DATA SHOWN:
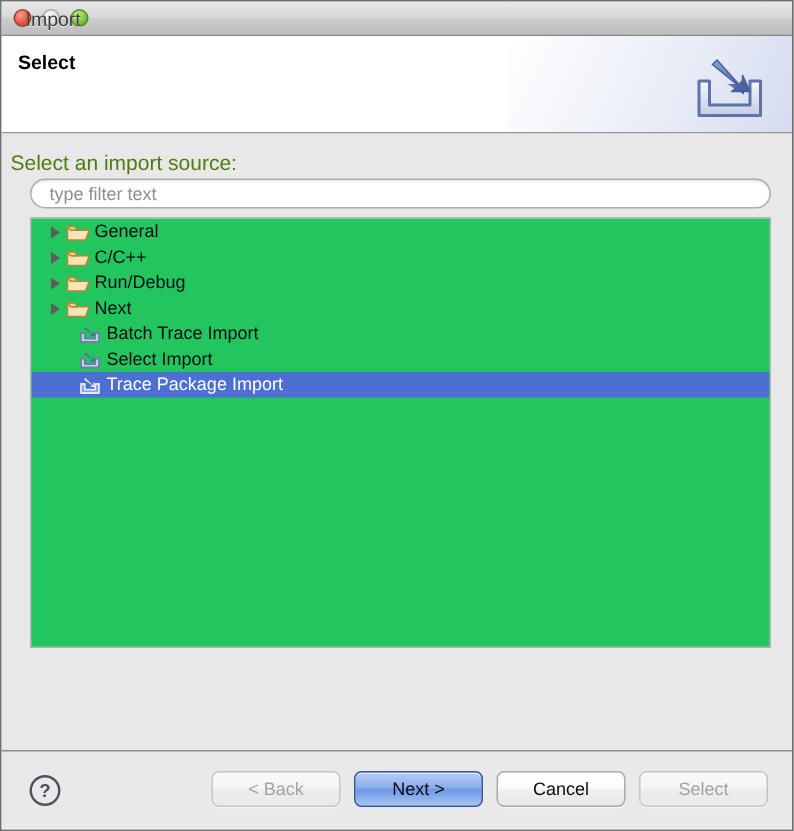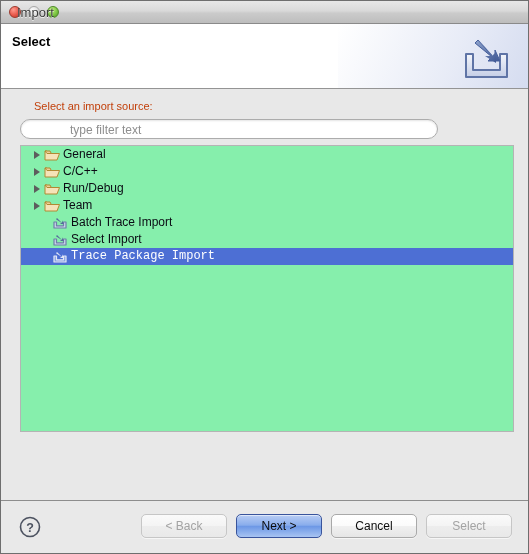"Select an import source:" #source-label { color: #c2410c -> #4d7c0f; font-size: 11px -> 14px; left: 33px -> 6px }
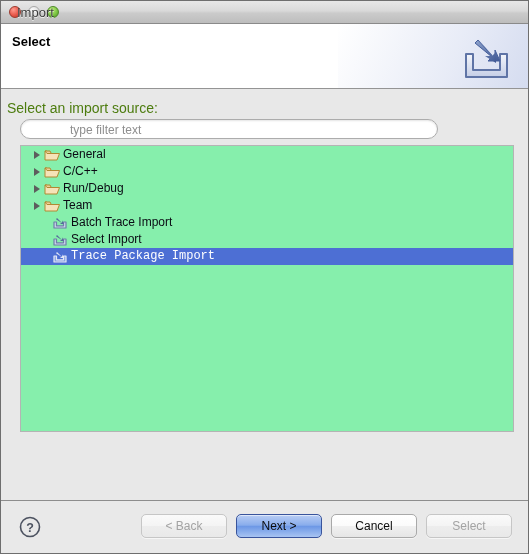"type filter text" #filter-field { padding-left: 37px -> none; width: 418px -> 494px }
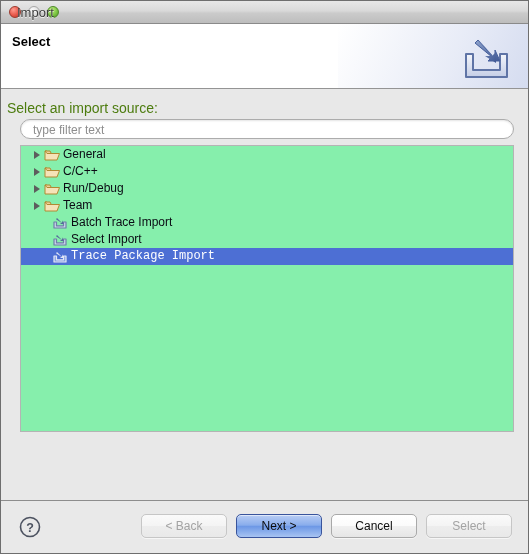"General" #tree-box { background: #86efac -> #22c55e }
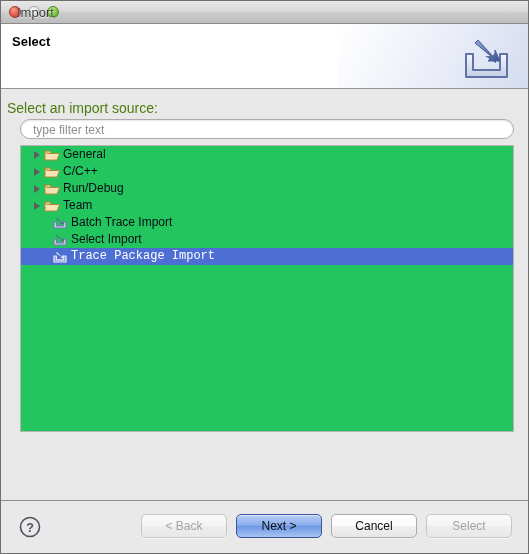"Team" span.label { text: Team -> Next }
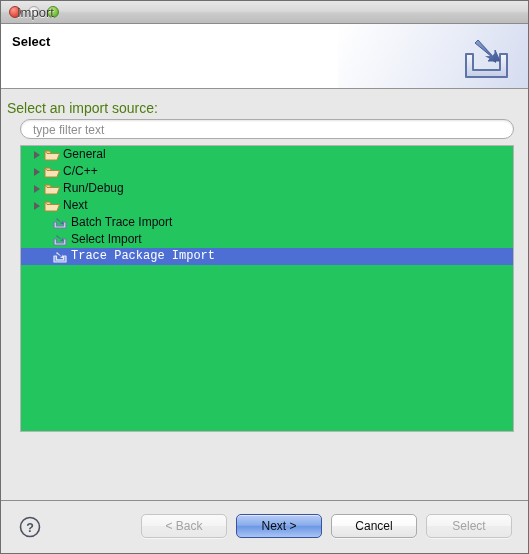"Trace Package Import" .row.selected { font-family: Liberation Mono, monospace -> none }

WORK ORDER: Would you retype every record above exactly, leaving out the pictures?

WRITTEN ANSWER:
"Select an import source:" #source-label { color: #c2410c -> #4d7c0f; font-size: 11px -> 14px; left: 33px -> 6px }
"type filter text" #filter-field { padding-left: 37px -> none; width: 418px -> 494px }
"General" #tree-box { background: #86efac -> #22c55e }
"Team" span.label { text: Team -> Next }
"Trace Package Import" .row.selected { font-family: Liberation Mono, monospace -> none }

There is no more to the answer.